→ **Exercise objective**
Calculate how many lines of the data hold "inline". The answer consists of that number only.

→ **Records to use**
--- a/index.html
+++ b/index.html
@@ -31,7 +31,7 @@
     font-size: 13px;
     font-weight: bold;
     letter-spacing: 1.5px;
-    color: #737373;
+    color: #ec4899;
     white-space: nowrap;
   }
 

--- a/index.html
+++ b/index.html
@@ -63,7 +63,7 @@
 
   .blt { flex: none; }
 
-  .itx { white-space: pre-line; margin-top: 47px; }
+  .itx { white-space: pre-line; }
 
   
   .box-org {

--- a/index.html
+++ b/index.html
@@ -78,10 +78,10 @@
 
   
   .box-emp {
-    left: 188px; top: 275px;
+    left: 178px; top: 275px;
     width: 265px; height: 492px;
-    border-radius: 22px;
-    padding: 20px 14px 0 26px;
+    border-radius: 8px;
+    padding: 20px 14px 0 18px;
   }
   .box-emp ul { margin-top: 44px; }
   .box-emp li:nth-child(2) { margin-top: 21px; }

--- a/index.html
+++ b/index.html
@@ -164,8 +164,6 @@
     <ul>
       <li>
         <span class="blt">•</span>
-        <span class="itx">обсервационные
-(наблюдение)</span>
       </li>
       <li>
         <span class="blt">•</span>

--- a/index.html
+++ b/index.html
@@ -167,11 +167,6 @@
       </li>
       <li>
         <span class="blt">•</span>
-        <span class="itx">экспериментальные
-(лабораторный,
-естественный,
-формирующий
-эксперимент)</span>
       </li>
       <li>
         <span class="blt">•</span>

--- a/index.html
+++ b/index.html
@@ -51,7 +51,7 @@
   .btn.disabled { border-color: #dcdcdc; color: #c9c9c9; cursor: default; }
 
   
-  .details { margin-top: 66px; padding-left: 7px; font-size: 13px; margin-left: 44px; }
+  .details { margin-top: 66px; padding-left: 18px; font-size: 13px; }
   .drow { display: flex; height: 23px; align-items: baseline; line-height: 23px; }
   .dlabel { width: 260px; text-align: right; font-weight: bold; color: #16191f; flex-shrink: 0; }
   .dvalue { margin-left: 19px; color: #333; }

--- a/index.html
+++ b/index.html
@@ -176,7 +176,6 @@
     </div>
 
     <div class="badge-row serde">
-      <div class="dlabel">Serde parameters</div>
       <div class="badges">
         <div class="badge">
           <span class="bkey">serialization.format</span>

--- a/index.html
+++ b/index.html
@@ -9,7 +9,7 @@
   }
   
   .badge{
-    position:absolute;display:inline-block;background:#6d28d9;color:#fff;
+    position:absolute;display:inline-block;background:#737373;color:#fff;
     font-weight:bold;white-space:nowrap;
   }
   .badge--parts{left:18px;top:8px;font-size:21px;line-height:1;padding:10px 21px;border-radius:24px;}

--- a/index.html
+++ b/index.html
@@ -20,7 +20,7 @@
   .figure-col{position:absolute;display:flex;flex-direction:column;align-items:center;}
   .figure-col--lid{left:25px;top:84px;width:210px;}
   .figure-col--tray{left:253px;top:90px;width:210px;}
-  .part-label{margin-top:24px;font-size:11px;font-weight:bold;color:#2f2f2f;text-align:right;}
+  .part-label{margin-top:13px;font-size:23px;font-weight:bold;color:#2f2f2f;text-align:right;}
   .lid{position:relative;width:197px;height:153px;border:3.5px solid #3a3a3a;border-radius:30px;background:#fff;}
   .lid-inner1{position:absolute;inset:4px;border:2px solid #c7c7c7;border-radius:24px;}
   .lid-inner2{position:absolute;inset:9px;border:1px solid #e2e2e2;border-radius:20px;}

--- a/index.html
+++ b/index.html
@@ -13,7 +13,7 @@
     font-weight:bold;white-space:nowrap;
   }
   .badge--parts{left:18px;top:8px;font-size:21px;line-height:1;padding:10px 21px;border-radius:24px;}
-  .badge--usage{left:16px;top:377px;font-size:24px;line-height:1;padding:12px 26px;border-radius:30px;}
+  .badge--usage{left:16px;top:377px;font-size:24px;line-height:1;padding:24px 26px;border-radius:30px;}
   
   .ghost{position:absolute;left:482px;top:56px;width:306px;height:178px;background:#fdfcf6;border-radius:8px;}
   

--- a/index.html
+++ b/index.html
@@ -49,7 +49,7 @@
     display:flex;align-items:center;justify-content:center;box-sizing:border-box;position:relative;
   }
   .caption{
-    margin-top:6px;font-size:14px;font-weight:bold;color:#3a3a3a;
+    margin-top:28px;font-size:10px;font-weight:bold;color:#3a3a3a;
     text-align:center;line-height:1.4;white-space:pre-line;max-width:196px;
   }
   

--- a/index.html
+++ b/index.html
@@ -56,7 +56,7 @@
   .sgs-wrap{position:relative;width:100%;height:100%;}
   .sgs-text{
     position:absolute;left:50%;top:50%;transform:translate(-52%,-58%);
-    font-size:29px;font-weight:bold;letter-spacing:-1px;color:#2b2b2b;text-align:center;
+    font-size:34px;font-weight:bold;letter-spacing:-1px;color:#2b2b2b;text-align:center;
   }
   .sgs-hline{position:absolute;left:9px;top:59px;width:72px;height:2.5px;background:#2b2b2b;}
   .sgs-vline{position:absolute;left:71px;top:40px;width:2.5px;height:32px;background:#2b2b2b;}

→ **Response**
2